The resulting story - a potboiler about the crash of a Convair B-36 bomber, government conspiracy and military coverup - will be the subject of Michael Jorgensen's next documentary, tentatively titled Lost Nuke.

To research it, the award-winning director obtained "a phone book" full of official U.S. air force documents.

According to the papers, on Feb. 13, 1950, a 17-man crew flew a B-36 out of Fairbanks, Alaska, for a simulated combat mission. They had a nuclear bomb onboard, similar to the one dropped on Nagasaki, Japan, five years earlier.

The mission was to take them to Fort Worth, Tex.. Halfway there, flying along the B.C. coast, three of the bomber's six ice-bound engines caught fire. The U.S. air force insists the crew dropped its bomb into the ocean before bailing out, and that the bomb "detonated in a non-nuclear explosion."

It was the world's first Broken Arrow, the U.S. military's code term for an accident involving a nuclear weapon.
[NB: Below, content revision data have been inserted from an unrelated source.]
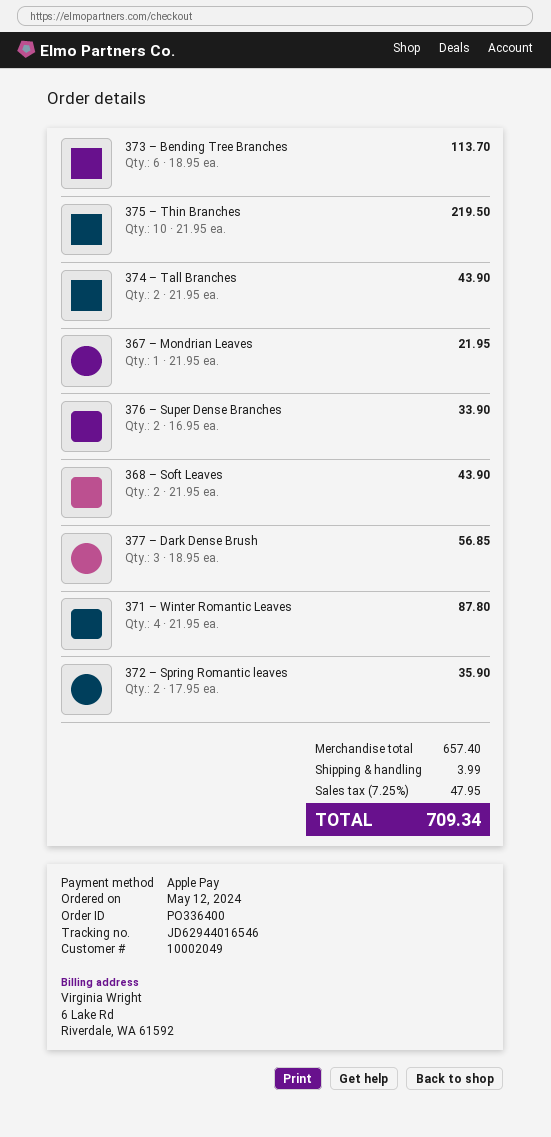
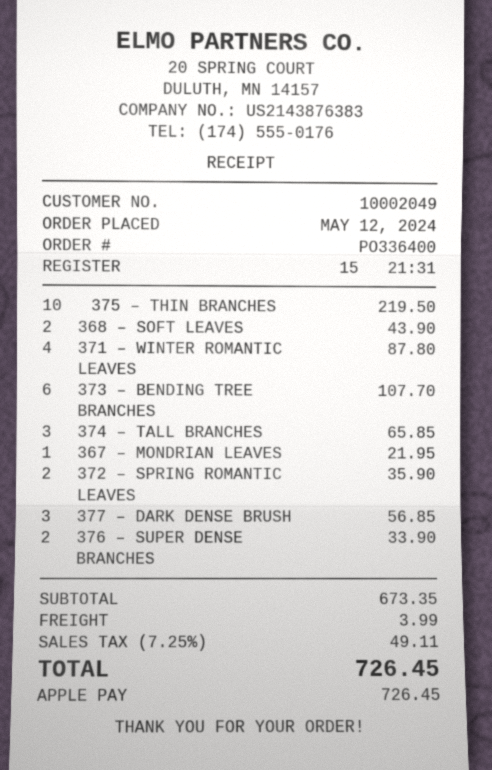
373 – Bending Tree Branches: 6 for 113.70 -> 6 for 107.70
374 – Tall Branches: 2 for 43.90 -> 3 for 65.85
subtotal: 657.40 -> 673.35
tax: 7.25% = 47.95 -> 7.25% = 49.11
total: 709.34 -> 726.45

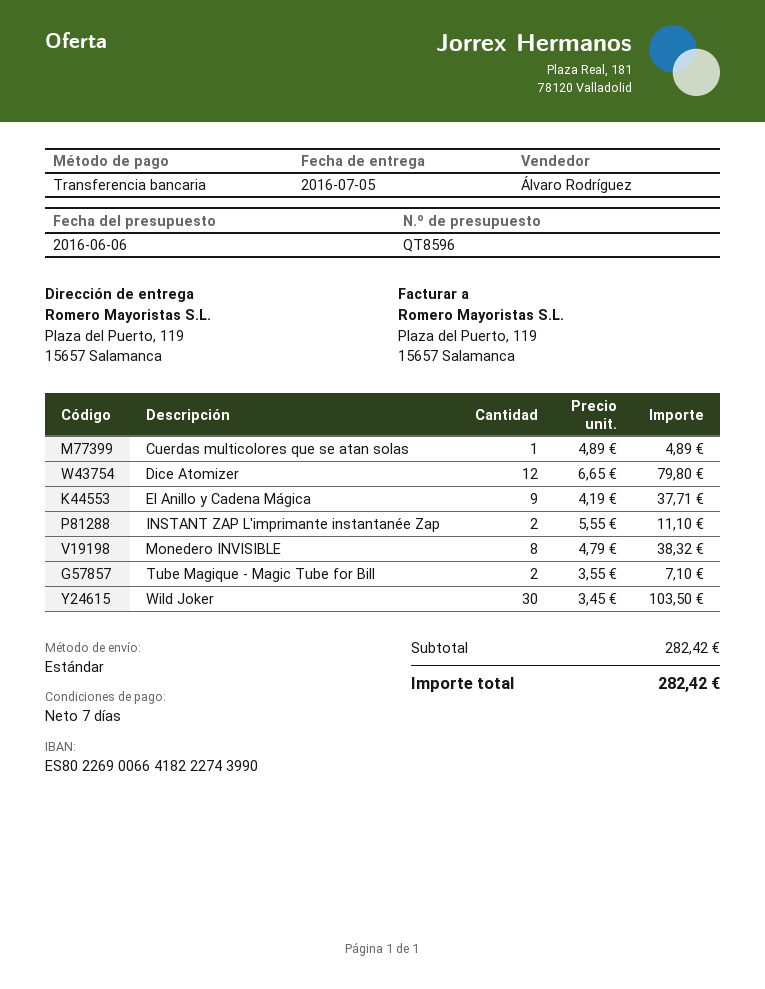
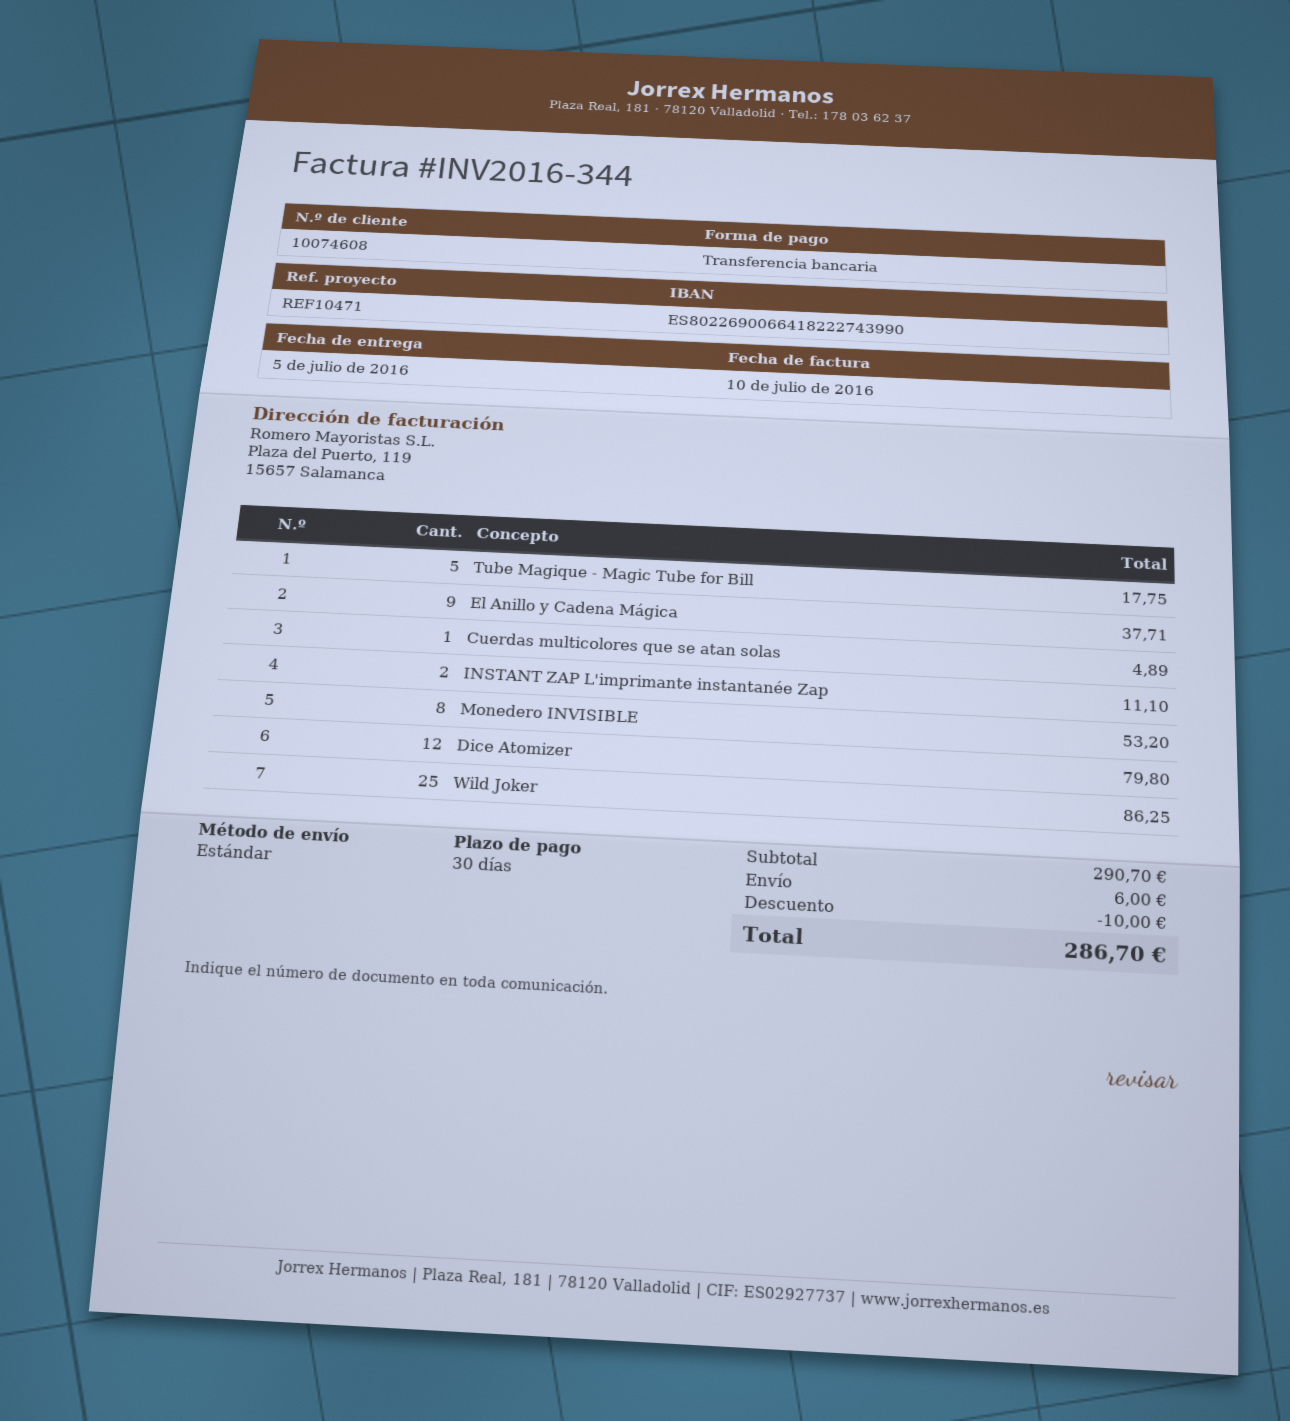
payment terms: 7 days -> 30 days
Monedero INVISIBLE: 8 for 38.32 -> 8 for 53.20
Tube Magique - Magic Tube for Bill: 2 for 7.10 -> 5 for 17.75
Wild Joker: 30 for 103.50 -> 25 for 86.25
subtotal: 282.42 -> 290.70
discount: none -> 10.00
shipping: none -> 6.00
total: 282.42 -> 286.70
As for the plane, the pilot tried to aim it so it would crash in the Pacific Ocean. Instead, Jorgensen says, crew members watched from the ground as "the plane turned around 180 degrees and started flying back north."

Fast-forward three years: The U.S. air force, searching north of Terrace, B.C., for a lost Texas oilman whose private plane has crashed, stumble upon the missing B-36, some 300-plus kilometres in the opposite direction from where it should have crashed.

To Jorgensen, this makes no sense.

Then, deepening the mystery, "the air force does something they've never done before. They send a special operations team to go into the crash site and destroy the plane." Jorgensen pauses before adding: "There's obviously something they're trying to hide."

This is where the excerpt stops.